# Work to complete
Each line below from the "ISBN 978-3-458-20004-8: 36" line through the "total: 619.77 -> 538.07" line, those two included, must be restated word for word; the pictures must not be.

Data listing Block Start

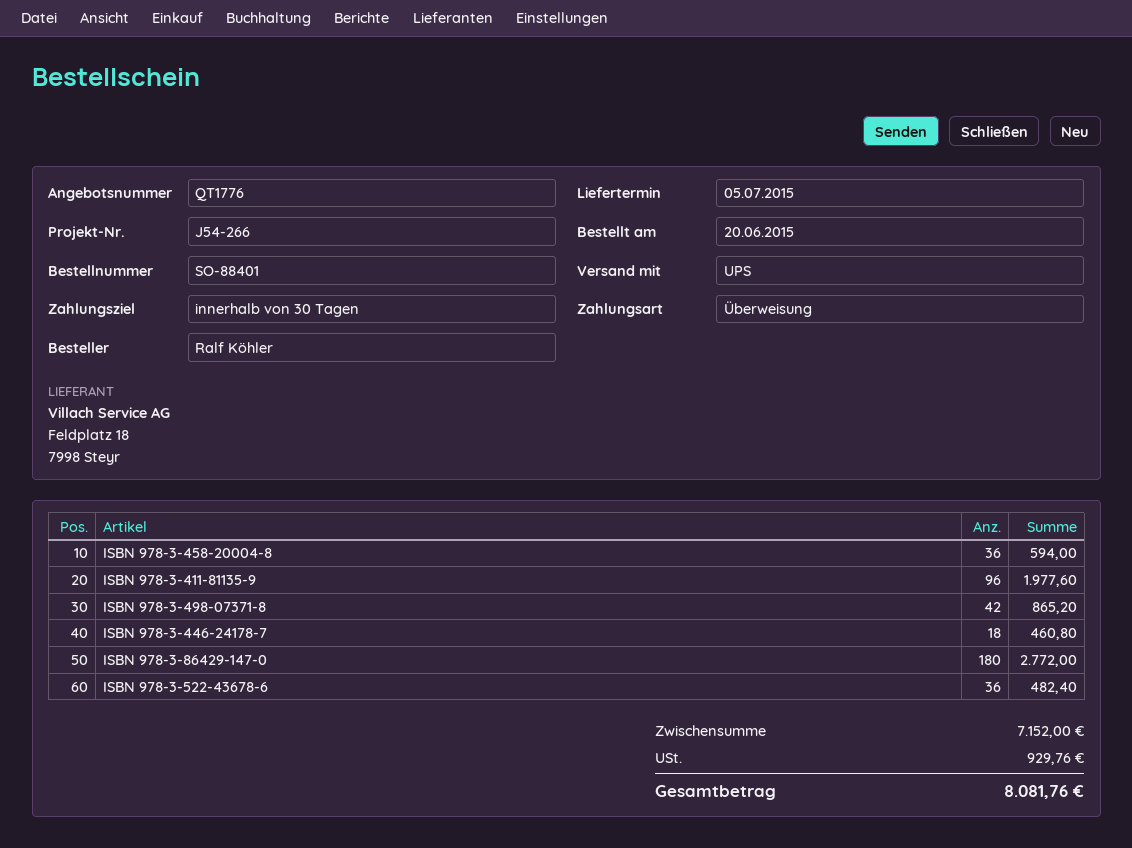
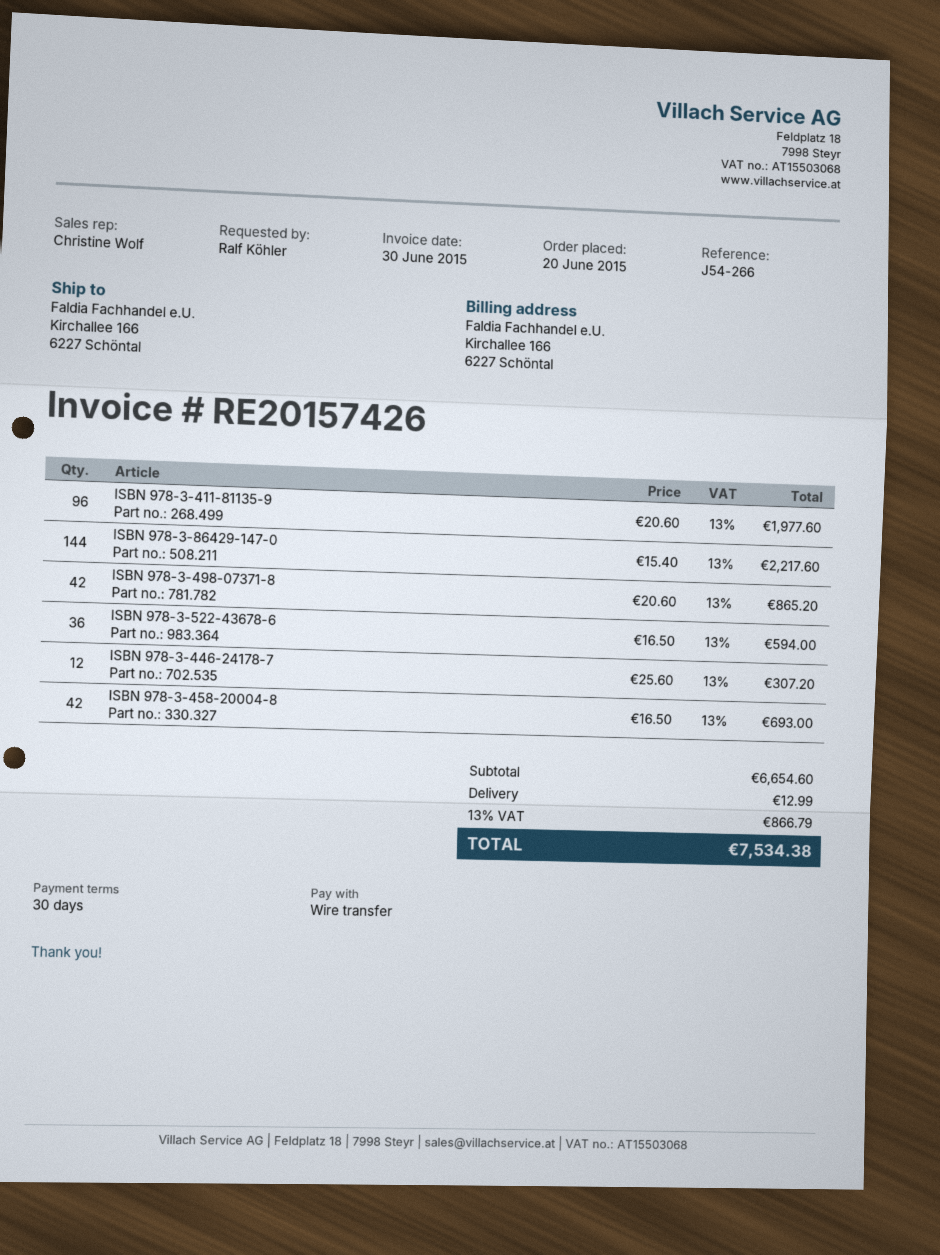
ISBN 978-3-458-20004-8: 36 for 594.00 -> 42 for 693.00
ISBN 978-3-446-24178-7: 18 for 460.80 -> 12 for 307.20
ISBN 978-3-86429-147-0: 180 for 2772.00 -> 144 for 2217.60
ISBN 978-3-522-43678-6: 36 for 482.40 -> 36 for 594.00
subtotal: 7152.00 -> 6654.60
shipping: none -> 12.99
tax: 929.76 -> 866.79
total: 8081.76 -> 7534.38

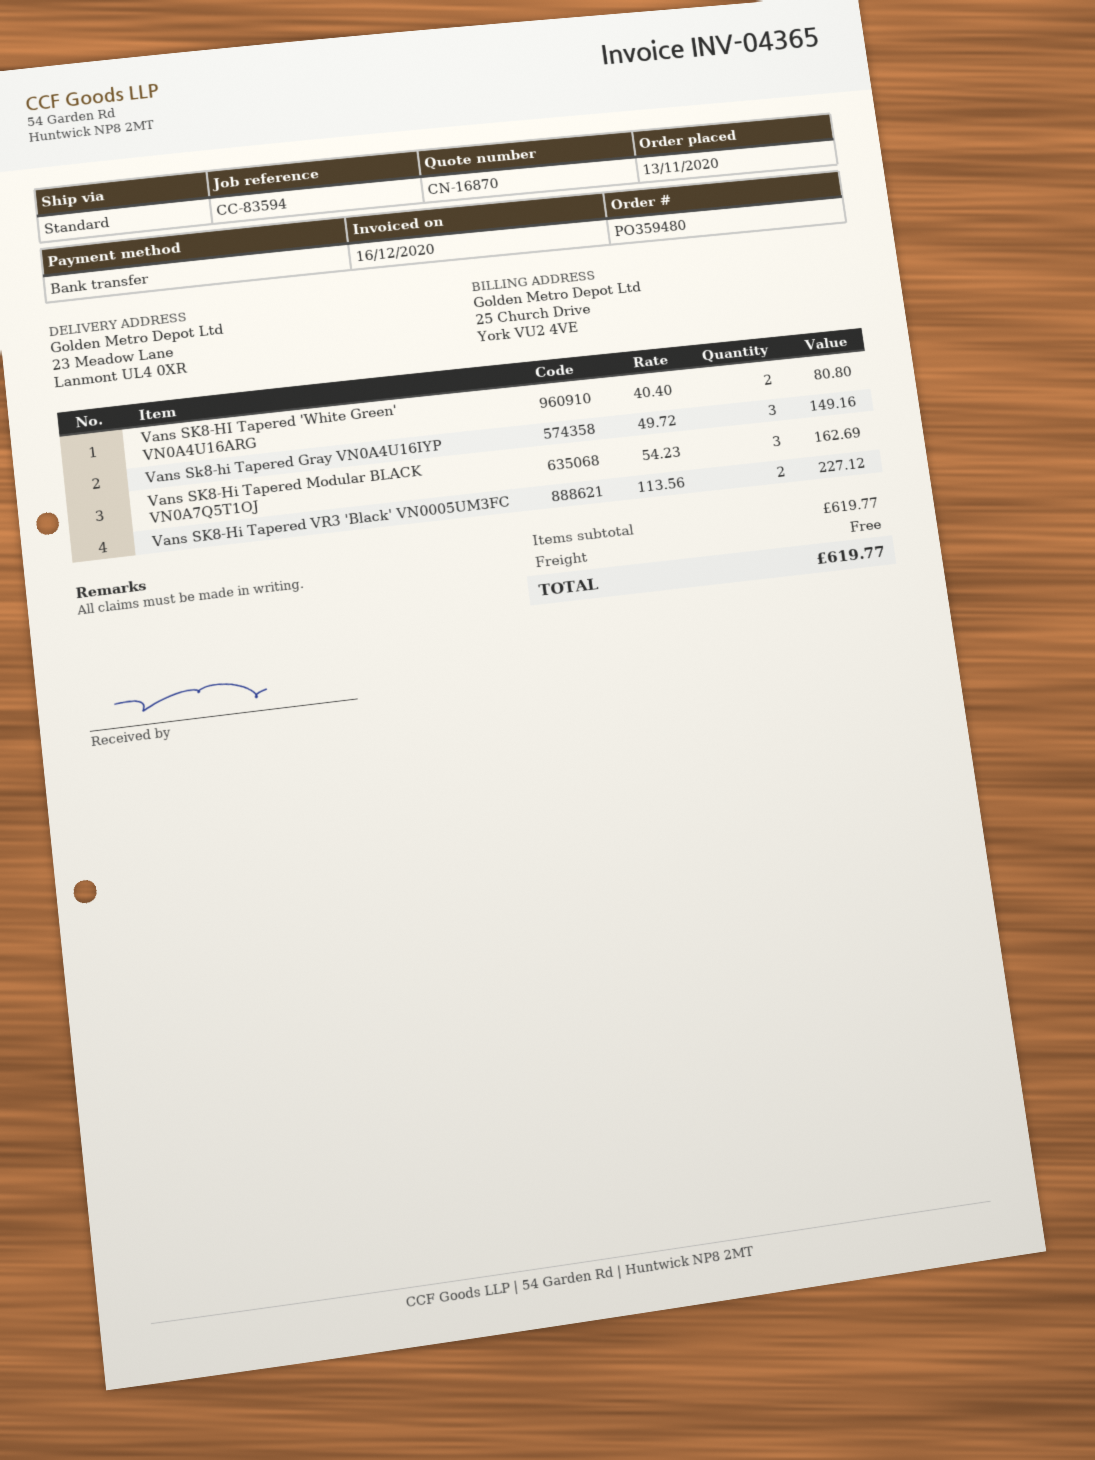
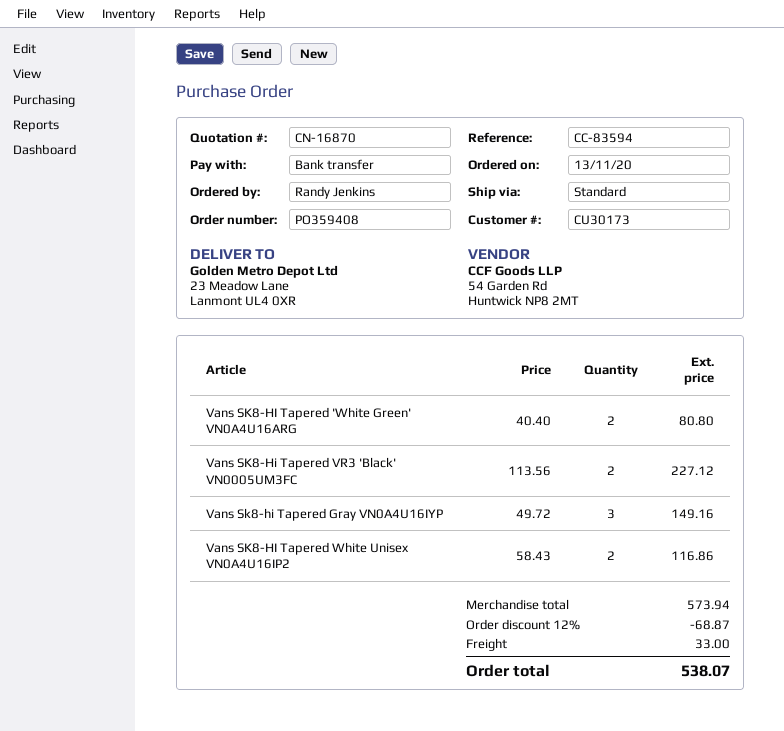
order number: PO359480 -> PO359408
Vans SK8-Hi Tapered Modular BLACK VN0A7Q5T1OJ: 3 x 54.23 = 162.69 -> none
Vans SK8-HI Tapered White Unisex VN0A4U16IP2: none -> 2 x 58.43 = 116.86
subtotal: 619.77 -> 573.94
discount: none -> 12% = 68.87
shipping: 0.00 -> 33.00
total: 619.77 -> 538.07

Data listing Block End
Data listing Block Start

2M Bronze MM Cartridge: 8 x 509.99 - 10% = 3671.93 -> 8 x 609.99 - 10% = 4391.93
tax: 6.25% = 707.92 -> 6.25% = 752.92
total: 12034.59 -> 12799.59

Data listing Block End
Data listing Block Start

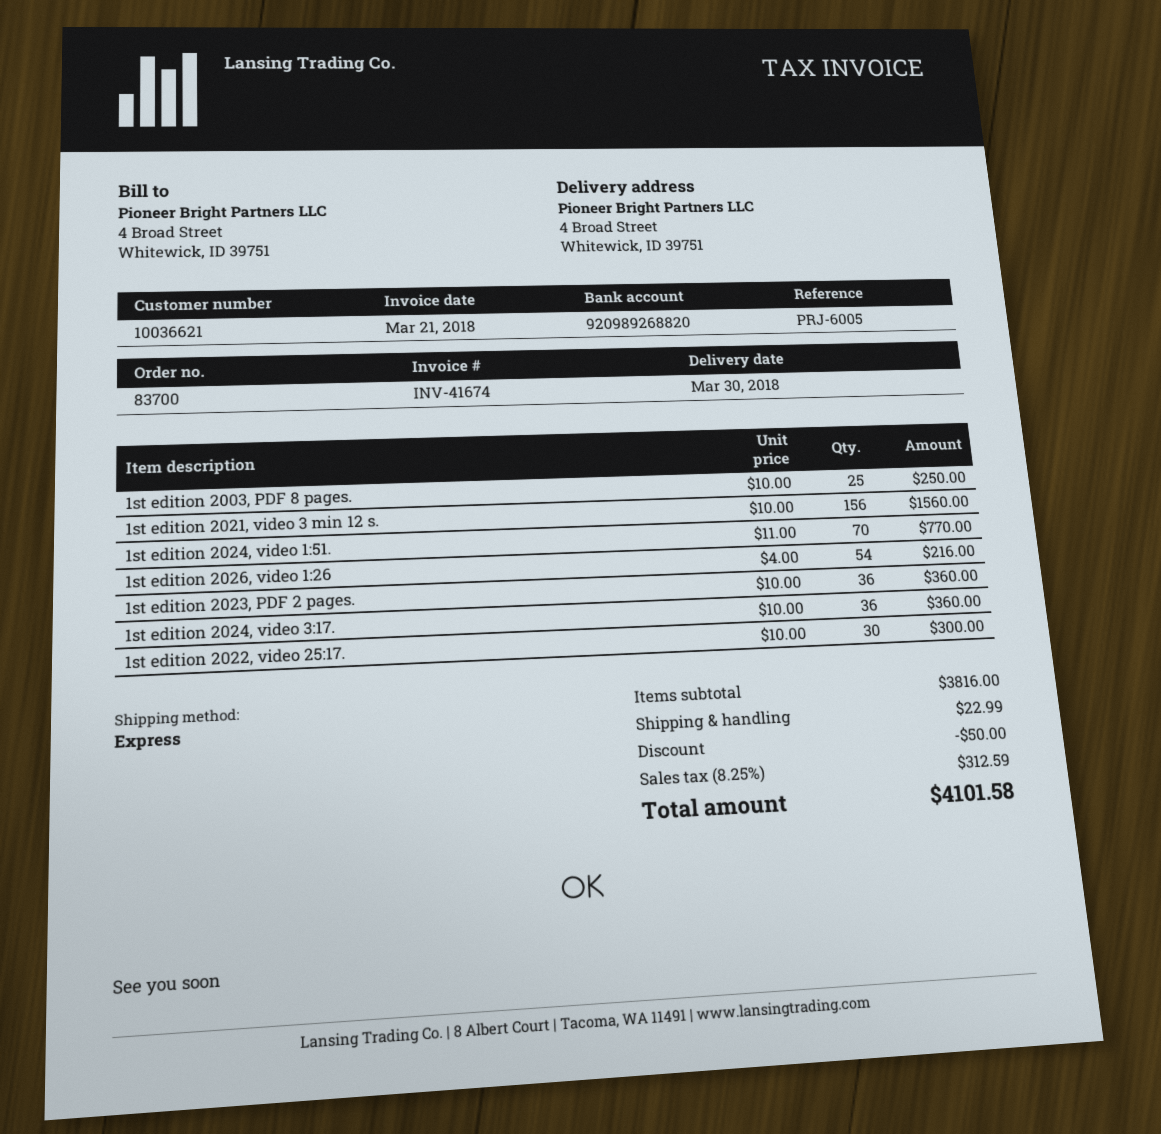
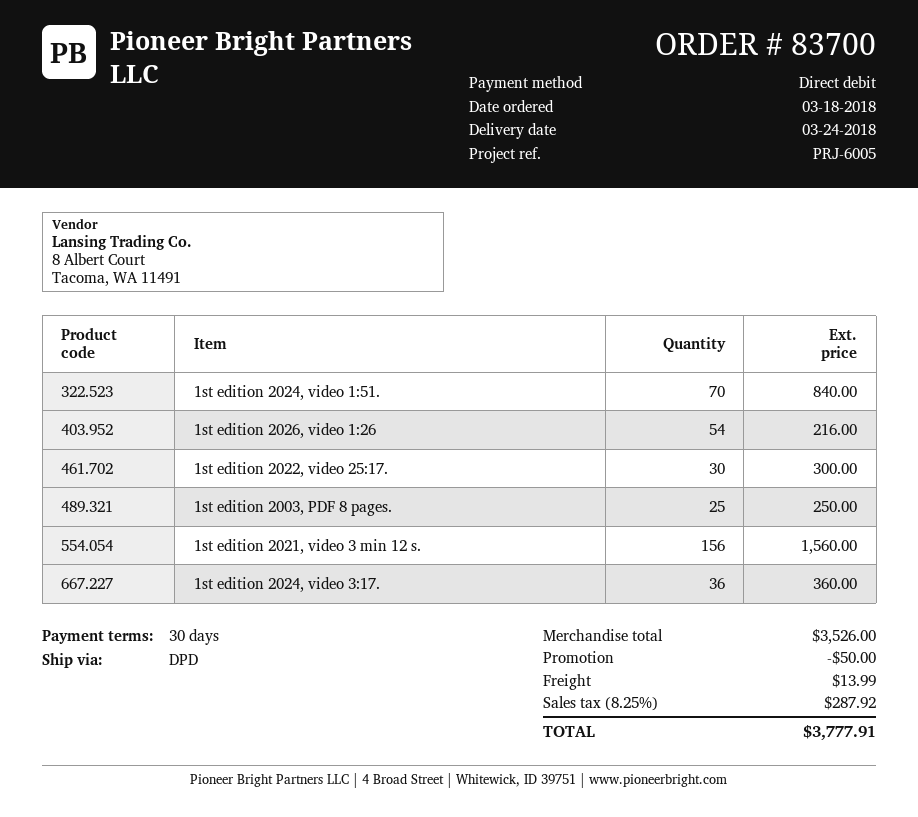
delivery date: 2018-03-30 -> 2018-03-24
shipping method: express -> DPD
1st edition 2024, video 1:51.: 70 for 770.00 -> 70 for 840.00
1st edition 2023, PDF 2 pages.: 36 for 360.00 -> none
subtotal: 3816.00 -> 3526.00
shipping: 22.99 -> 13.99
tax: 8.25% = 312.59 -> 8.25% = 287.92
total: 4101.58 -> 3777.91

Data listing Block End

# Output for this exercise
ISBN 978-3-458-20004-8: 36 for 594.00 -> 42 for 693.00
ISBN 978-3-446-24178-7: 18 for 460.80 -> 12 for 307.20
ISBN 978-3-86429-147-0: 180 for 2772.00 -> 144 for 2217.60
ISBN 978-3-522-43678-6: 36 for 482.40 -> 36 for 594.00
subtotal: 7152.00 -> 6654.60
shipping: none -> 12.99
tax: 929.76 -> 866.79
total: 8081.76 -> 7534.38

order number: PO359480 -> PO359408
Vans SK8-Hi Tapered Modular BLACK VN0A7Q5T1OJ: 3 x 54.23 = 162.69 -> none
Vans SK8-HI Tapered White Unisex VN0A4U16IP2: none -> 2 x 58.43 = 116.86
subtotal: 619.77 -> 573.94
discount: none -> 12% = 68.87
shipping: 0.00 -> 33.00
total: 619.77 -> 538.07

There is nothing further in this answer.